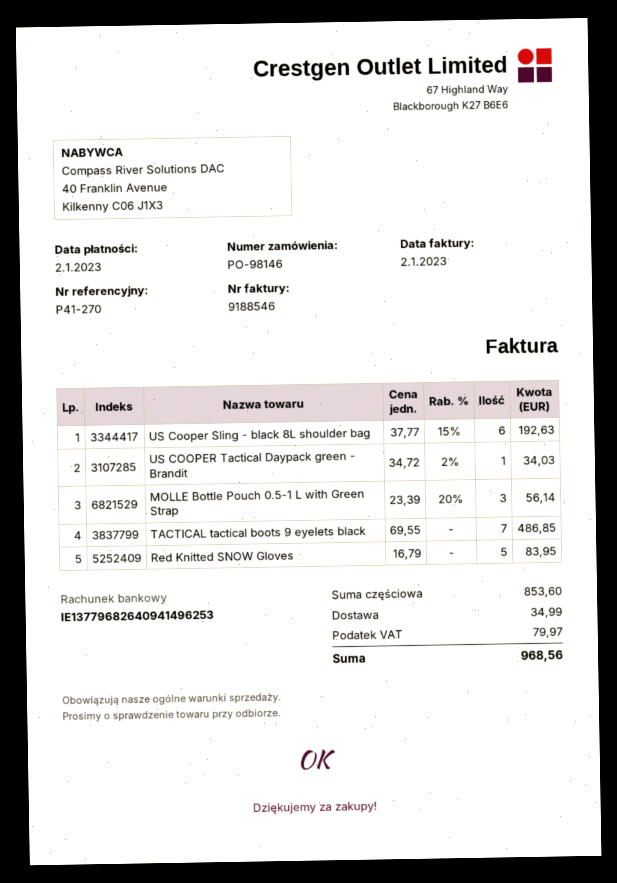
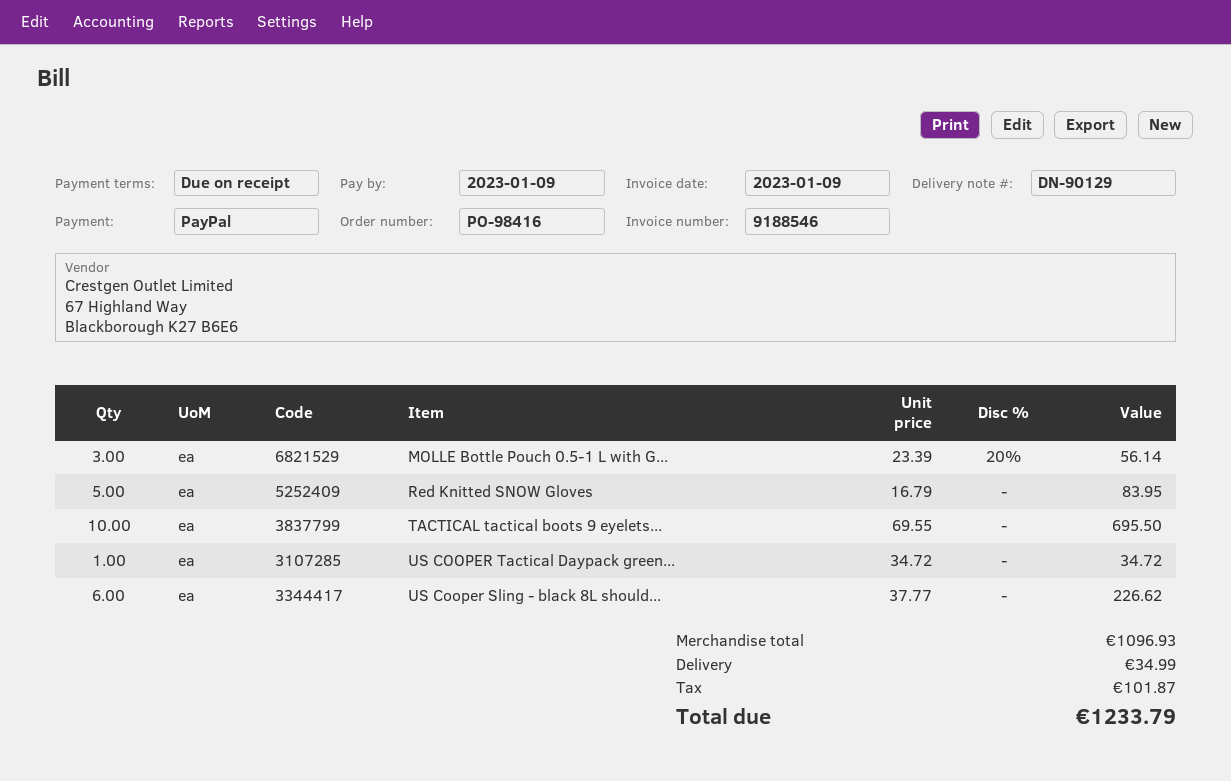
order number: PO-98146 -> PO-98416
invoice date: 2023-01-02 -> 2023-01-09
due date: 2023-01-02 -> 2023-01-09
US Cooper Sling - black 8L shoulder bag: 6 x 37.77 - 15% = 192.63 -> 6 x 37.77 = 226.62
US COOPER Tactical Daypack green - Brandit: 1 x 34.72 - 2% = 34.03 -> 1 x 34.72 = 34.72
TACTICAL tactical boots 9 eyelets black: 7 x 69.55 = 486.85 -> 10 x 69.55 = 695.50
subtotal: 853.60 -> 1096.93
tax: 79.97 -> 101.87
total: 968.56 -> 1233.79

──────────────────────────────

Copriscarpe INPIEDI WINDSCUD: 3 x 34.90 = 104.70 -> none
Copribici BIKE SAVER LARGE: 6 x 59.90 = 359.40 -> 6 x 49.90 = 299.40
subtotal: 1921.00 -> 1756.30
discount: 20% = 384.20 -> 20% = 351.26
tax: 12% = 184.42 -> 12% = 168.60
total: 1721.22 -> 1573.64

──────────────────────────────

The listing above holds a line with "due date: 2023-01-02 -> 2023-01-09" and a line with "total: 968.56 -> 1233.79". Print the stretch from the first through the second, exactly and alone.

- **EXPECTED OUTPUT**:
due date: 2023-01-02 -> 2023-01-09
US Cooper Sling - black 8L shoulder bag: 6 x 37.77 - 15% = 192.63 -> 6 x 37.77 = 226.62
US COOPER Tactical Daypack green - Brandit: 1 x 34.72 - 2% = 34.03 -> 1 x 34.72 = 34.72
TACTICAL tactical boots 9 eyelets black: 7 x 69.55 = 486.85 -> 10 x 69.55 = 695.50
subtotal: 853.60 -> 1096.93
tax: 79.97 -> 101.87
total: 968.56 -> 1233.79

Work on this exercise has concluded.